── Given information ──

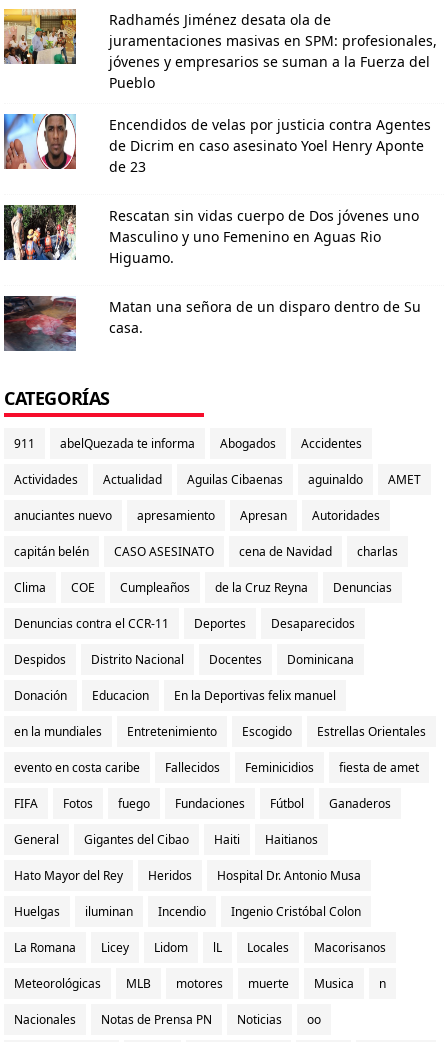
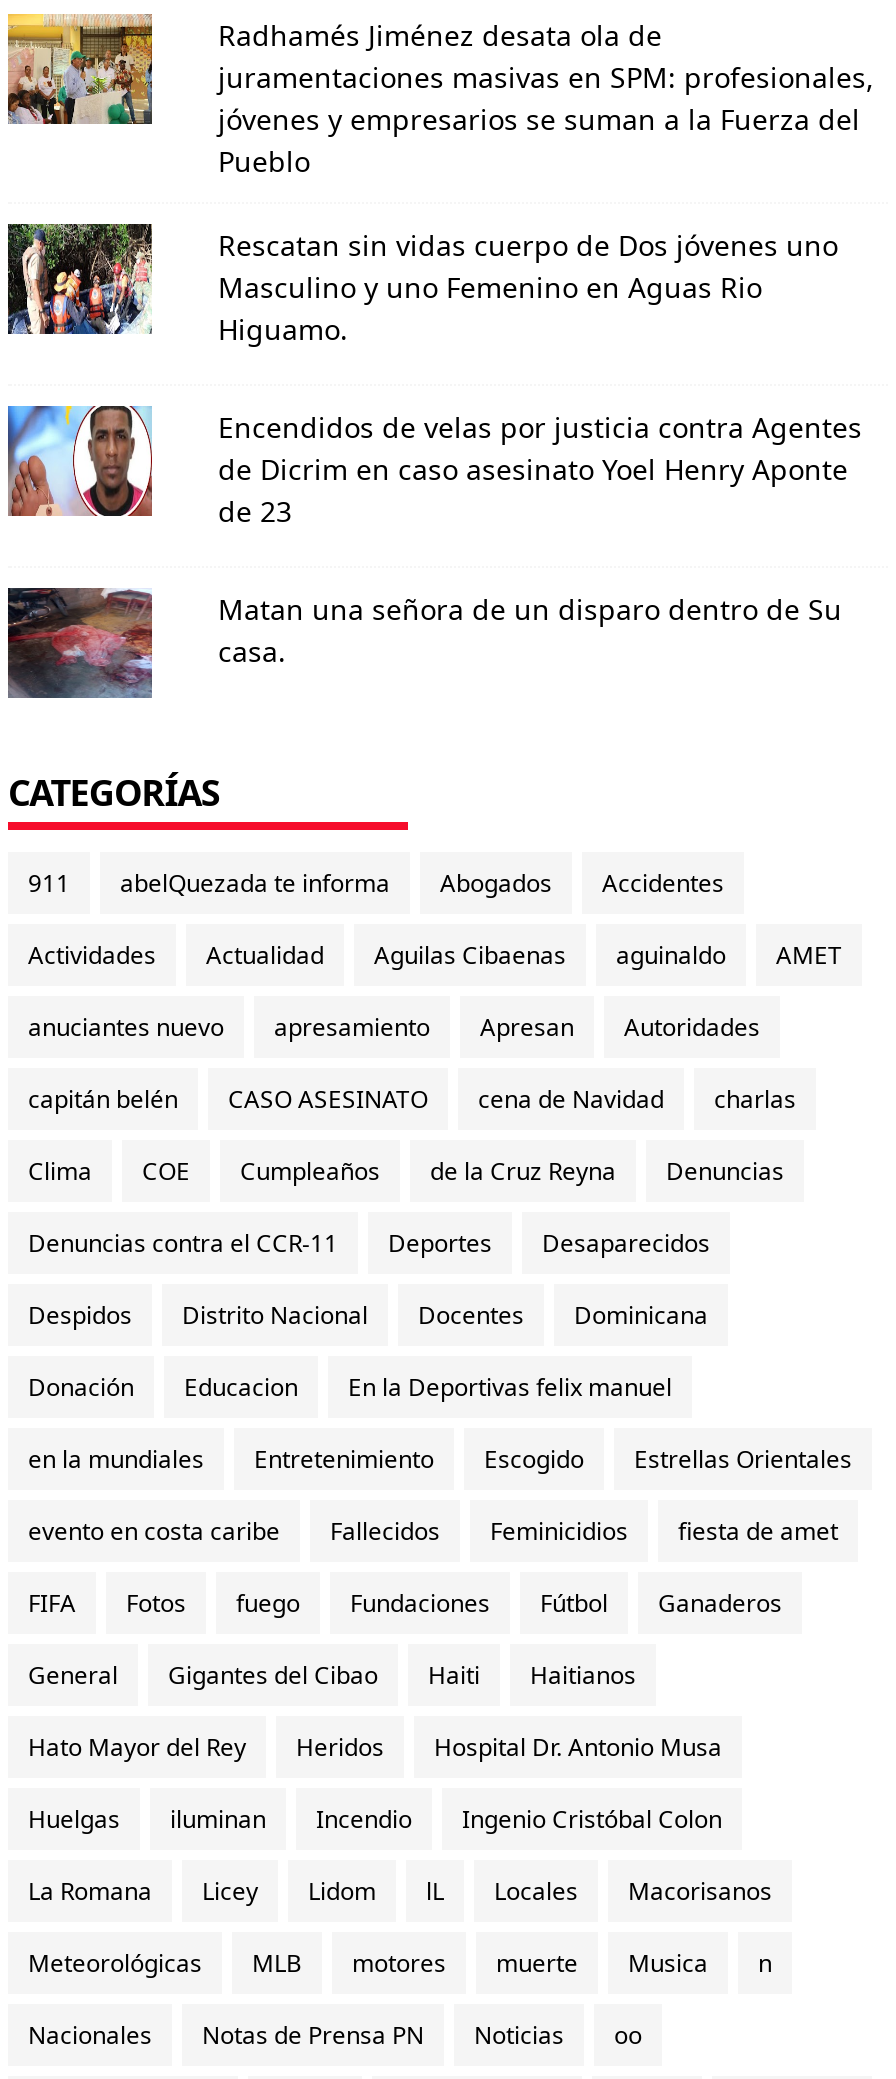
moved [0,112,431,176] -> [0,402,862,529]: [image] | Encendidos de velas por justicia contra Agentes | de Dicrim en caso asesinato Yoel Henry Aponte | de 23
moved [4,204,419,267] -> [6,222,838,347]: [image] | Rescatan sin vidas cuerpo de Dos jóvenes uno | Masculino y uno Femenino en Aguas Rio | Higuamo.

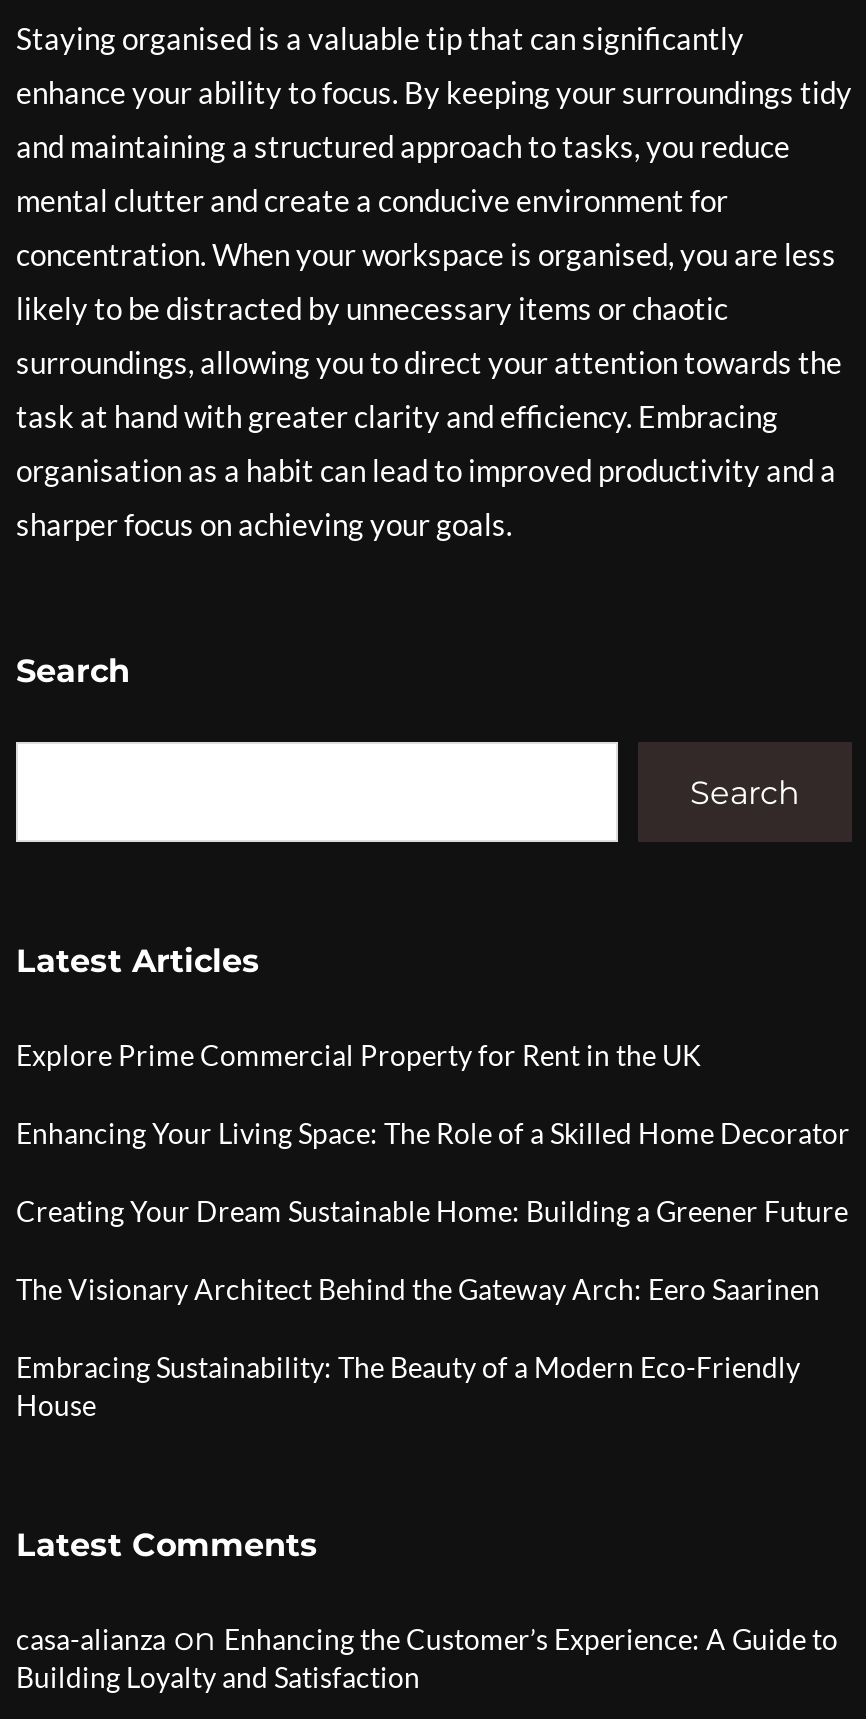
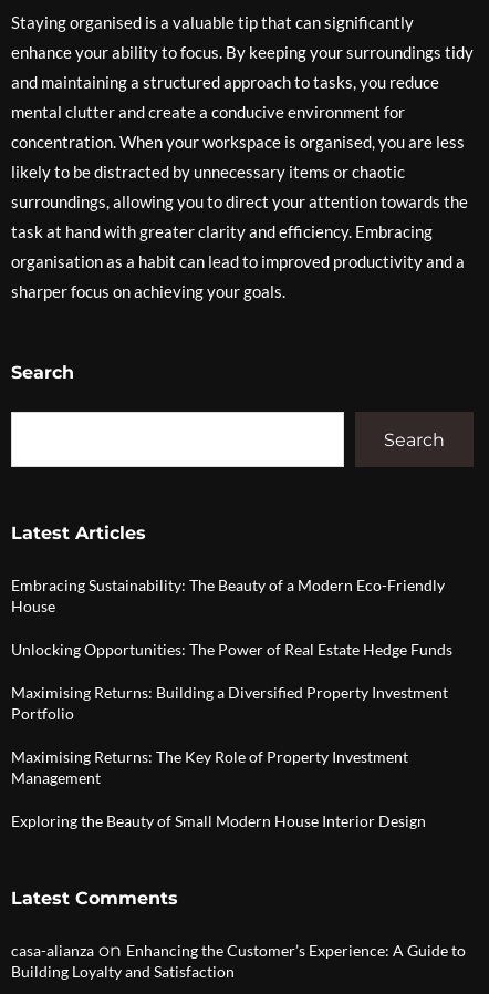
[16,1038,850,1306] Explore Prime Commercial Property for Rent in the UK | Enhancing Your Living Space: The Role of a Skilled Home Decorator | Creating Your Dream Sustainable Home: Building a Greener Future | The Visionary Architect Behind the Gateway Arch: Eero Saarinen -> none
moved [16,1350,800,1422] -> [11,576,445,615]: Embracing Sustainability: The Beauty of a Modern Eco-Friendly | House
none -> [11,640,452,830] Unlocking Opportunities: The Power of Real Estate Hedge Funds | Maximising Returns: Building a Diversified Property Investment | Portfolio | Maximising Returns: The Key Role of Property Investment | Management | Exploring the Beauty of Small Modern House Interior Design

───

_What you have to do:_
Lines above that include the string "image" need to be copied.

_Solution:_
moved [0,112,431,176] -> [0,402,862,529]: [image] | Encendidos de velas por justicia contra Agentes | de Dicrim en caso asesinato Yoel Henry Aponte | de 23
moved [4,204,419,267] -> [6,222,838,347]: [image] | Rescatan sin vidas cuerpo de Dos jóvenes uno | Masculino y uno Femenino en Aguas Rio | Higuamo.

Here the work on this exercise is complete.